Records shown –

┄┄┄┄┄┄

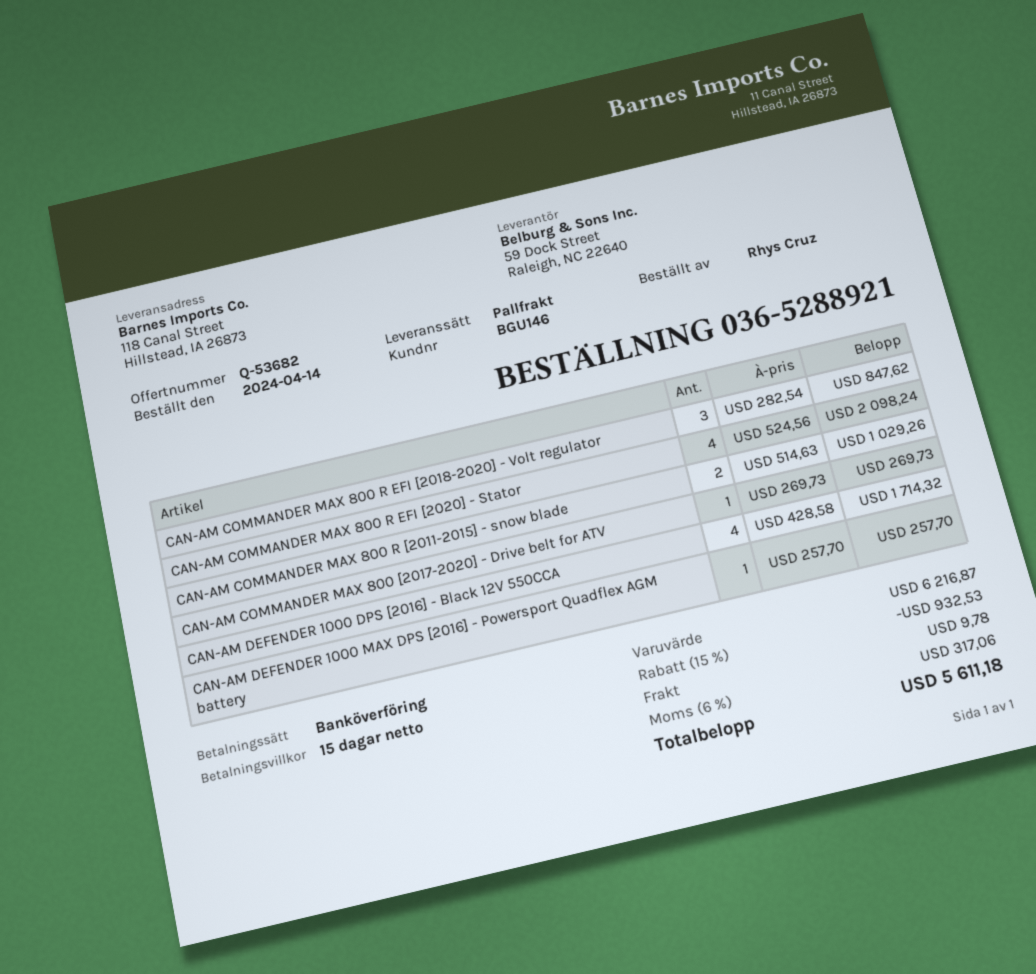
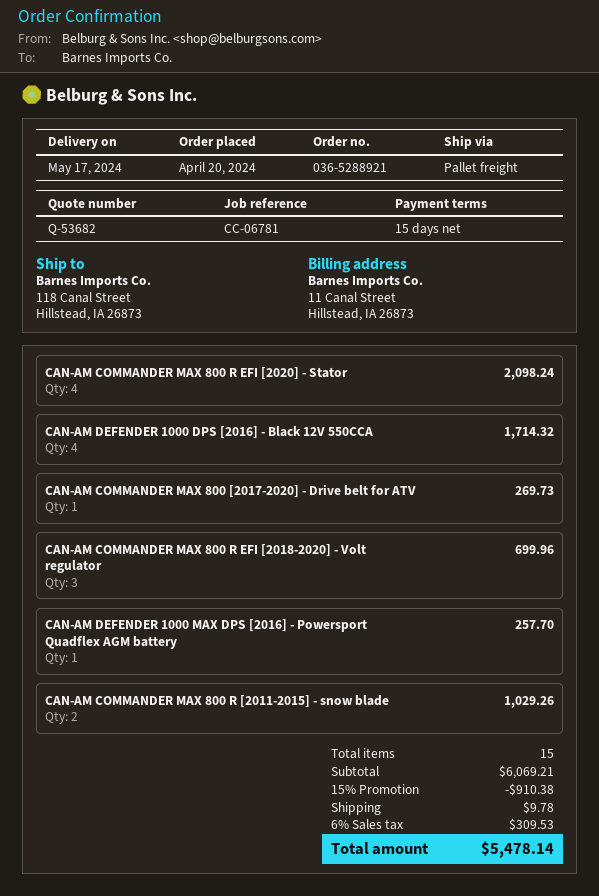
order date: 2024-04-14 -> 2024-04-20
CAN-AM COMMANDER MAX 800 R EFI [2018-2020] - Volt regulator: 3 for 847.62 -> 3 for 699.96
subtotal: 6216.87 -> 6069.21
discount: 15% = 932.53 -> 15% = 910.38
tax: 6% = 317.06 -> 6% = 309.53
total: 5611.18 -> 5478.14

┄┄┄┄┄┄

What needs to be done – Give back the records above exactly. Pictures stay out.

Answer space –
order date: 2024-04-14 -> 2024-04-20
CAN-AM COMMANDER MAX 800 R EFI [2018-2020] - Volt regulator: 3 for 847.62 -> 3 for 699.96
subtotal: 6216.87 -> 6069.21
discount: 15% = 932.53 -> 15% = 910.38
tax: 6% = 317.06 -> 6% = 309.53
total: 5611.18 -> 5478.14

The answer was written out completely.